## Task to complete
Read through the data and report every line in which the word "shipping" occurs.

Data records below:

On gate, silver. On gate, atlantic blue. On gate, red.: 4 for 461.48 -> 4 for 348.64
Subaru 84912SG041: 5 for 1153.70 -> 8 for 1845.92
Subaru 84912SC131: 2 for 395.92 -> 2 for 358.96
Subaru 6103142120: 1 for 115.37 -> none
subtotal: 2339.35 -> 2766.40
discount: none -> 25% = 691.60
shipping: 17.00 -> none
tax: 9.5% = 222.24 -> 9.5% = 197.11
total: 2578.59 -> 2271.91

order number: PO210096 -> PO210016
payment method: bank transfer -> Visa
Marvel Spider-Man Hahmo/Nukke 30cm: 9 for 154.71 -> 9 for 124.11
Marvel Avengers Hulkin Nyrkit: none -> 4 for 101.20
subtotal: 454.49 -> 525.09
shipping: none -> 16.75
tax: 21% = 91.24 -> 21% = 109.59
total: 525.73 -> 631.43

End of Data records.
Data records below:

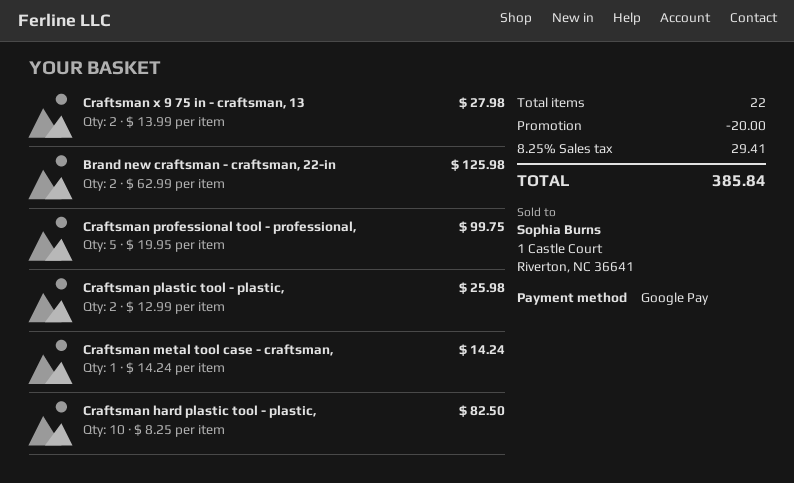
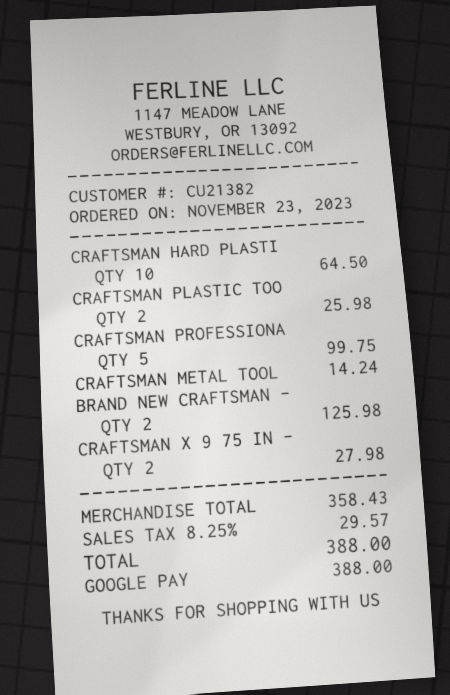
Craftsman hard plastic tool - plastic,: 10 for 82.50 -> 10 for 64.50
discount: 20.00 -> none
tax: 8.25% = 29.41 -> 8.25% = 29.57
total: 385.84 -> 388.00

End of Data records.

## Written reply
shipping: 17.00 -> none
shipping: none -> 16.75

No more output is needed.